It may be a difficult period for the European economy, but three family businesses in the region have reported strong results – British conglomerate Bibby Line Group saw its annual profit rise by more than 50%, while rival fashion retailers Inditex and H&M posted strong quarterly results.
Liverpool-based Bibby Line Group, which spans shipping to financial services and retail, said on 19 June that operating profit jumped by 56% to £63.8 million (€79.2 million) in 2011, from £40.8 million in 2010.
This was mainly due to strong growth at the group’s financial services division and at the company’s offshore unit, which supplies vessels and services to oil and gas companies. The unit benefited from increased demand for vessels and oil services in the North Sea.
Revenues at the family business, which is controlled by the founding Bibby family, also increased by 12% to £1.3 billion during the year, from £1.16 billion in 2010.
Family member and managing director Sir Michael Bibby said 2011 was an “exceptional year” for the group but added that it would “be difficult to dramatically improve on this result in 2012”.
In Sweden, Hennes & Mauritz, the fashion retailer controlled by the Persson family, saw revenues grow by 15% to SEK31.66 billion (€4.18 billion) during the three months to 31 May.

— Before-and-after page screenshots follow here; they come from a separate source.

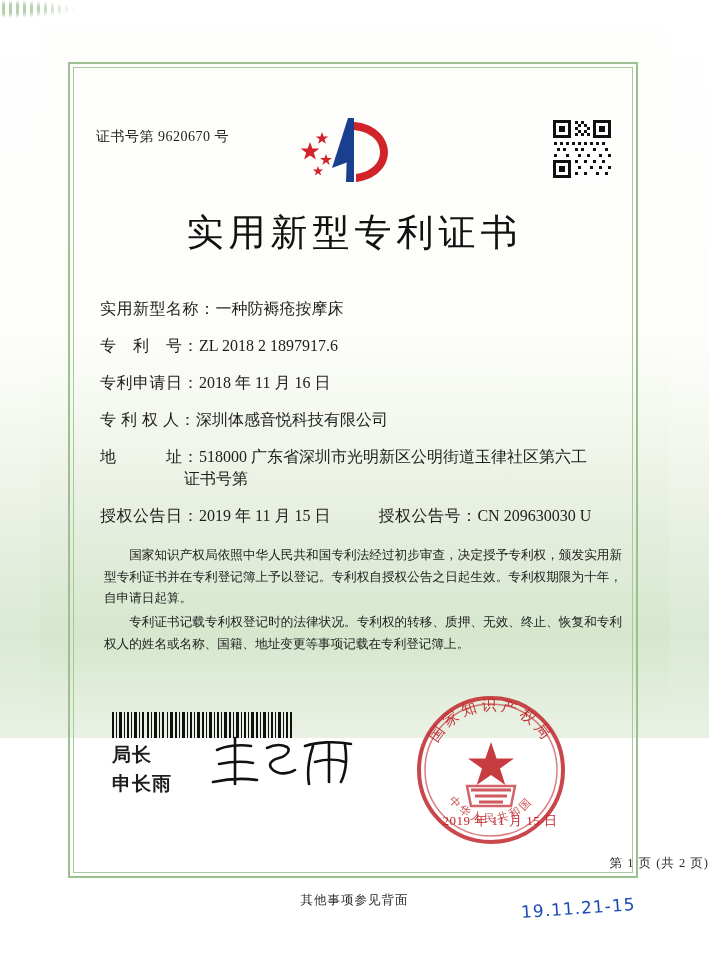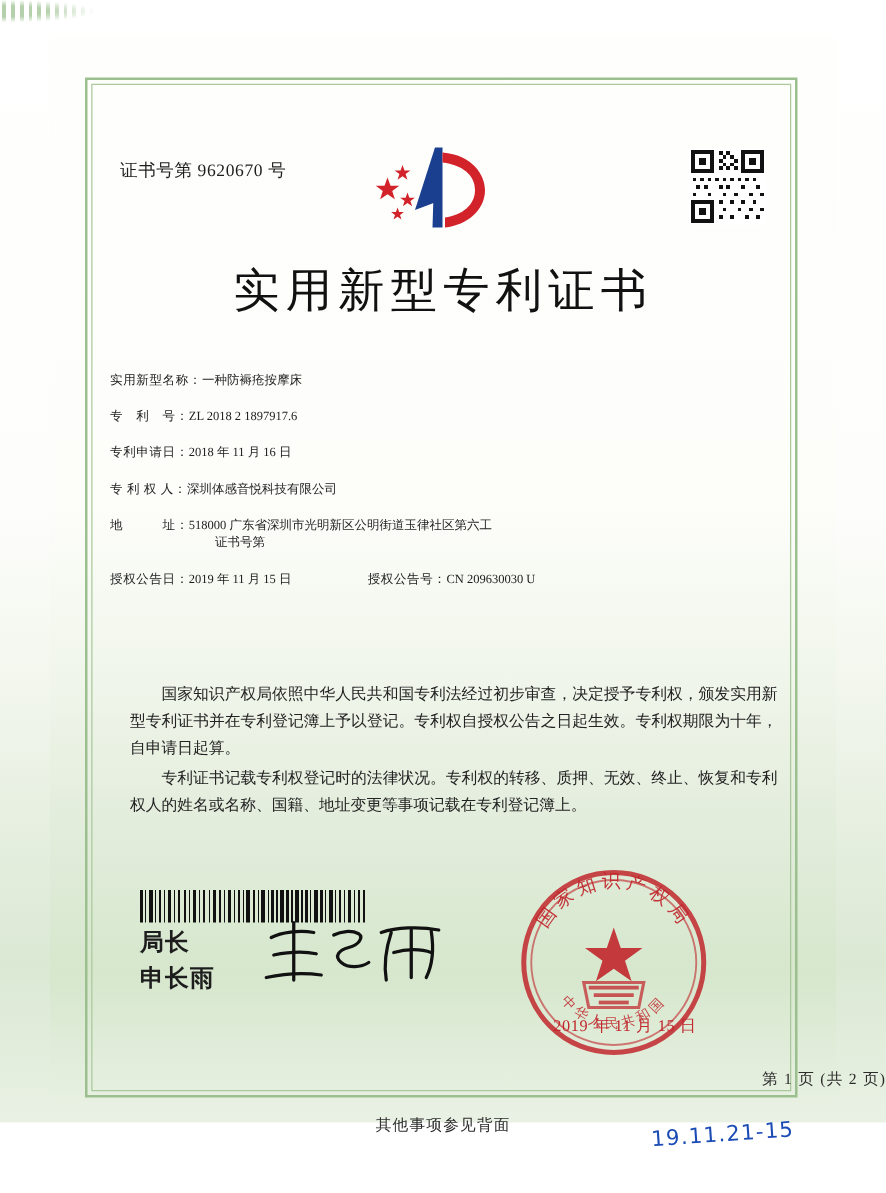"证书号第 9620670 号" .page { height: 898px -> 738px }
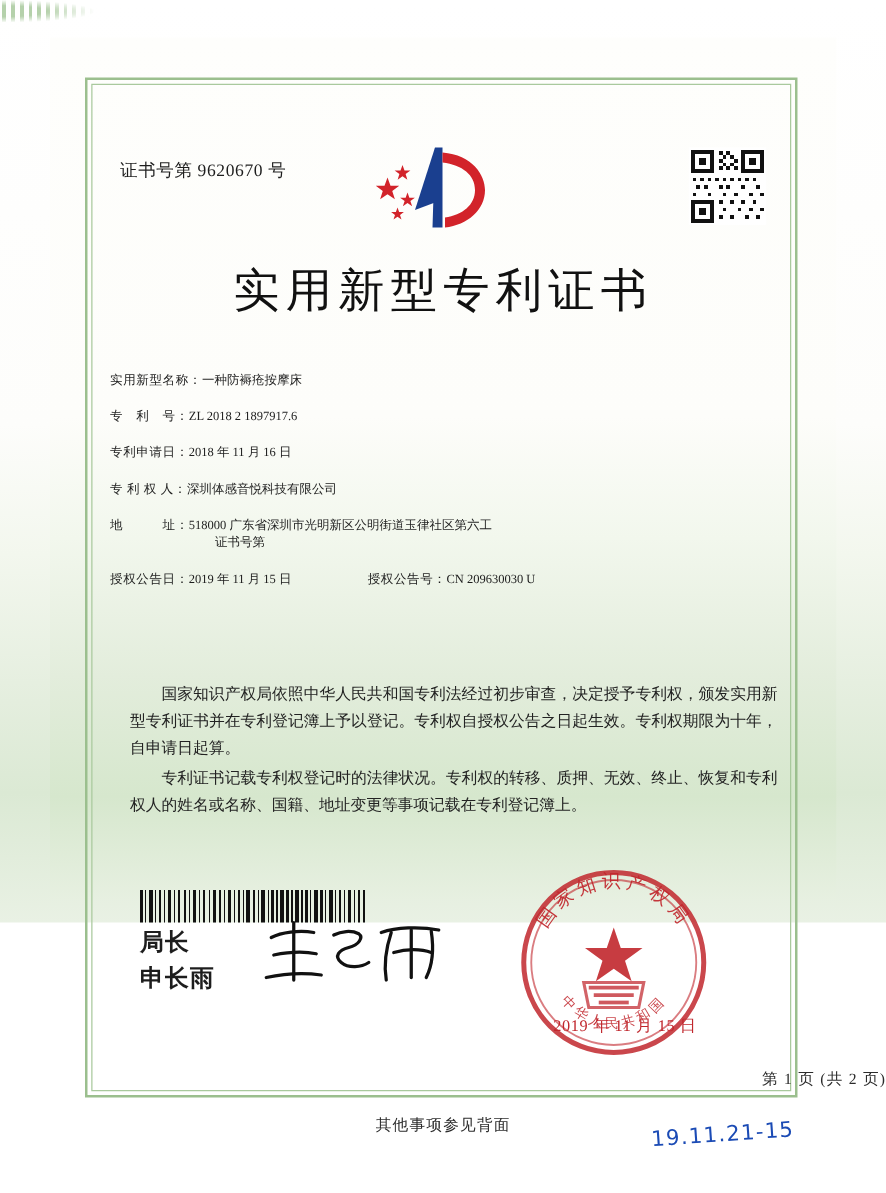"实用新型名称：" .fields { font-size: 10px -> 16px; left: 88px -> 100px }
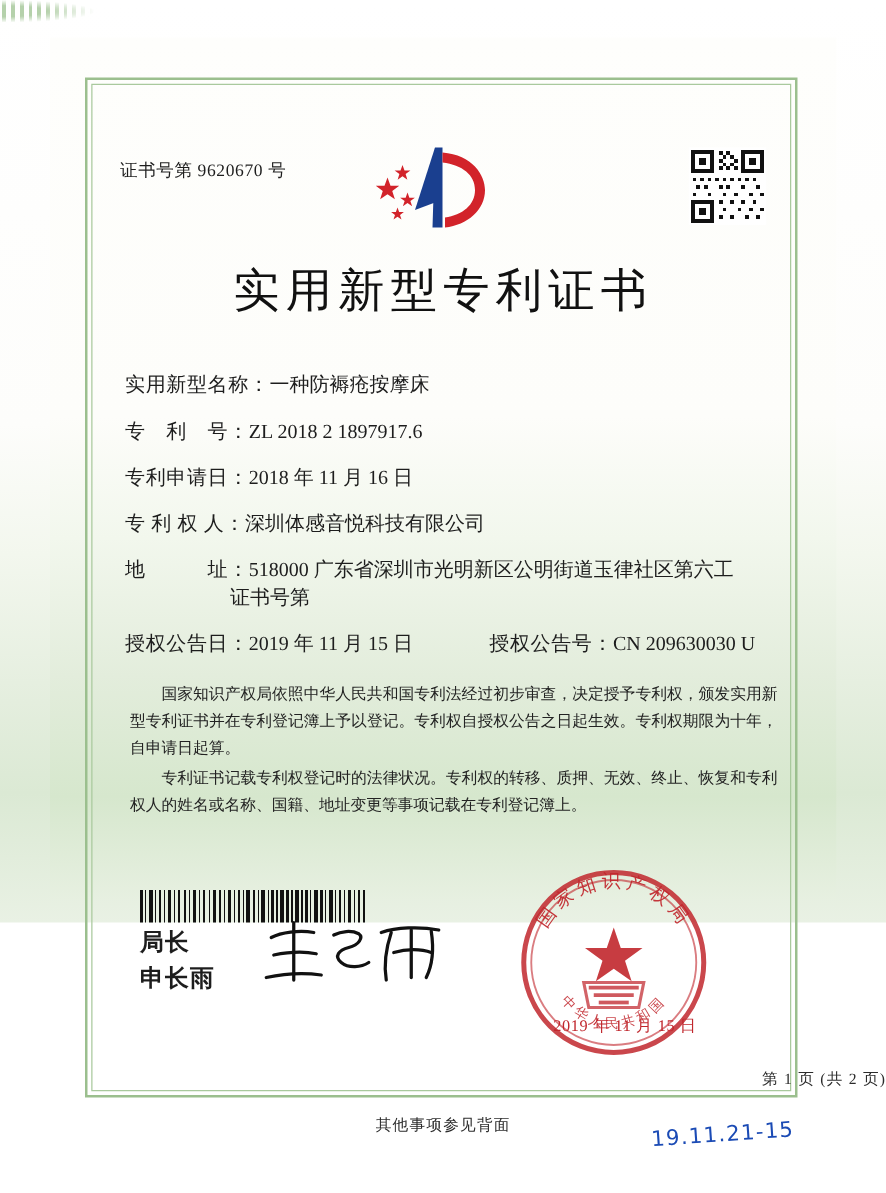"授权公告号：" .pair .seg.right { margin-left: 61px -> 48px }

Fellow fashion retailer Inditex, which is based in Spain, also said on 13 June that operating profit rose 34% to €577 million during the three-month period to 30 April, compared with €431 million during the same quarter last year.
The Ortega family-controlled group, which owns brands such as Zara, Bershka and Massimo Dutti, added that revenues increased by 15% to €3.42 billion during the quarter.